Data to examine ▸
###

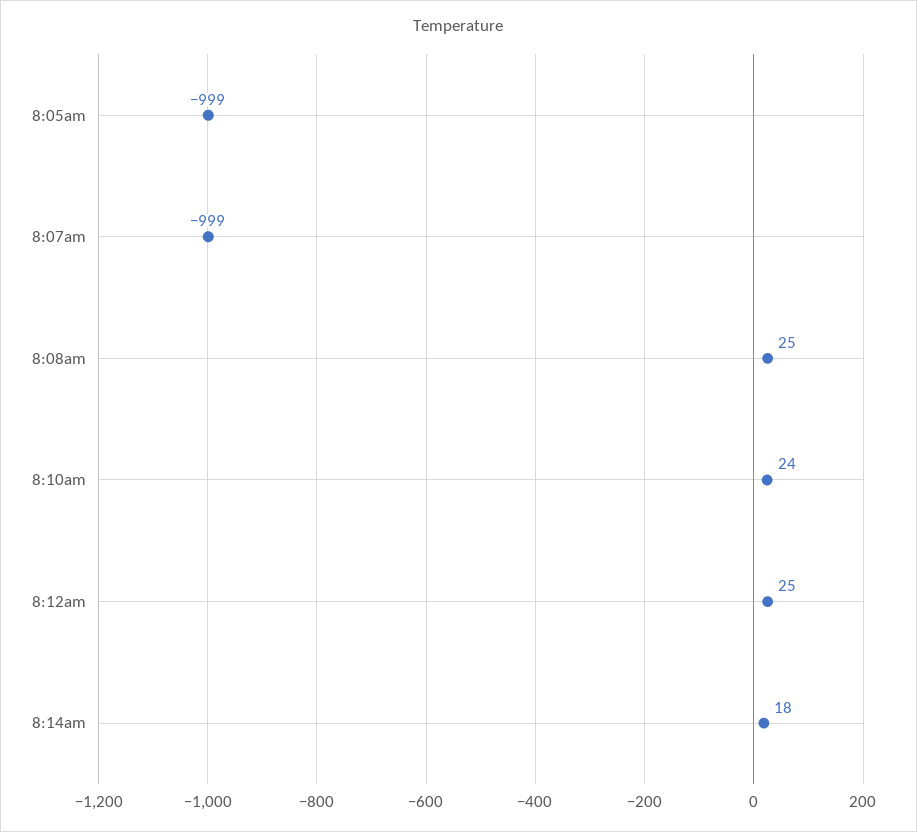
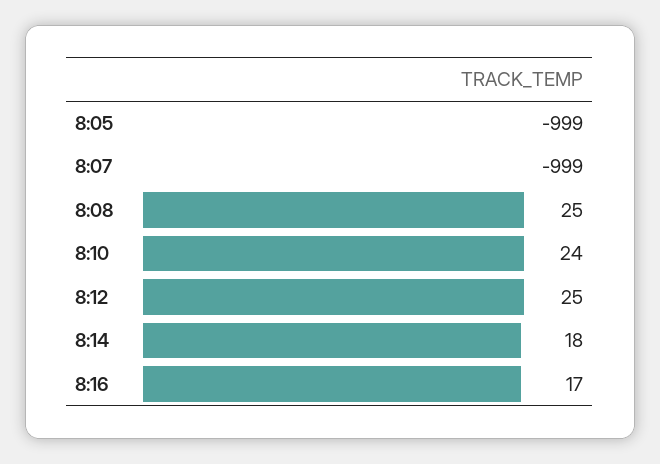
8:16: none -> 17

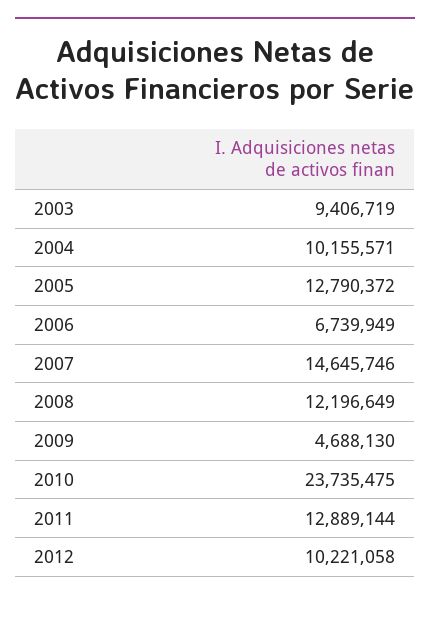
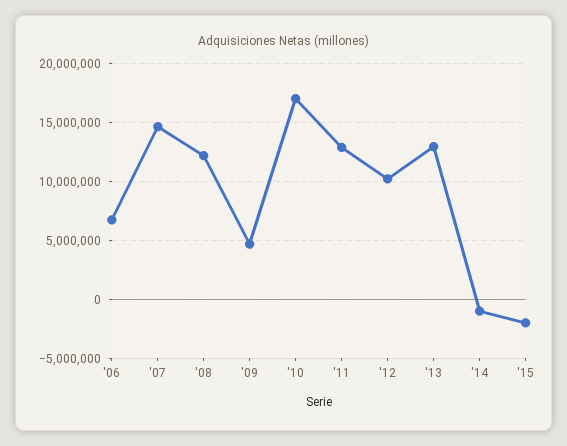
2003: 9406719 -> none
2004: 10155571 -> none
2005: 12790372 -> none
2010: 23735475 -> 17000000
'13: none -> 13000000
'14: none -> -1000000
'15: none -> -2000000

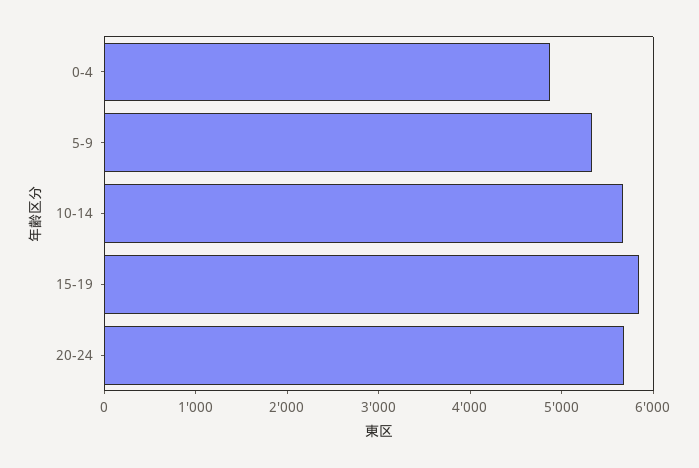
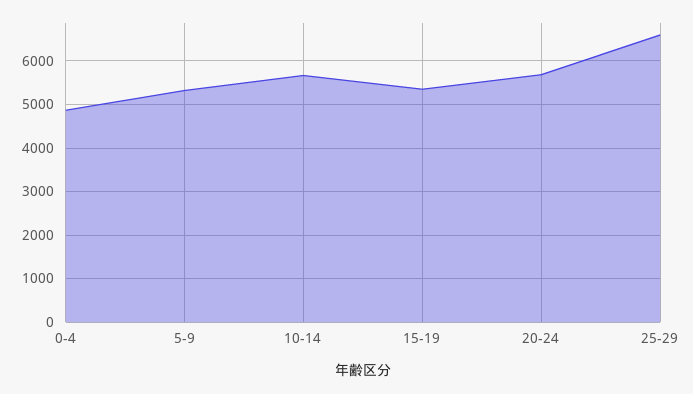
15-19: 5800 -> 5400
25-29: none -> 6600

###

What you will do ▸ Copy the data exactly. Any picture it contains is to be omitted.

Task solution ▸
8:16: none -> 17

2003: 9406719 -> none
2004: 10155571 -> none
2005: 12790372 -> none
2010: 23735475 -> 17000000
'13: none -> 13000000
'14: none -> -1000000
'15: none -> -2000000

15-19: 5800 -> 5400
25-29: none -> 6600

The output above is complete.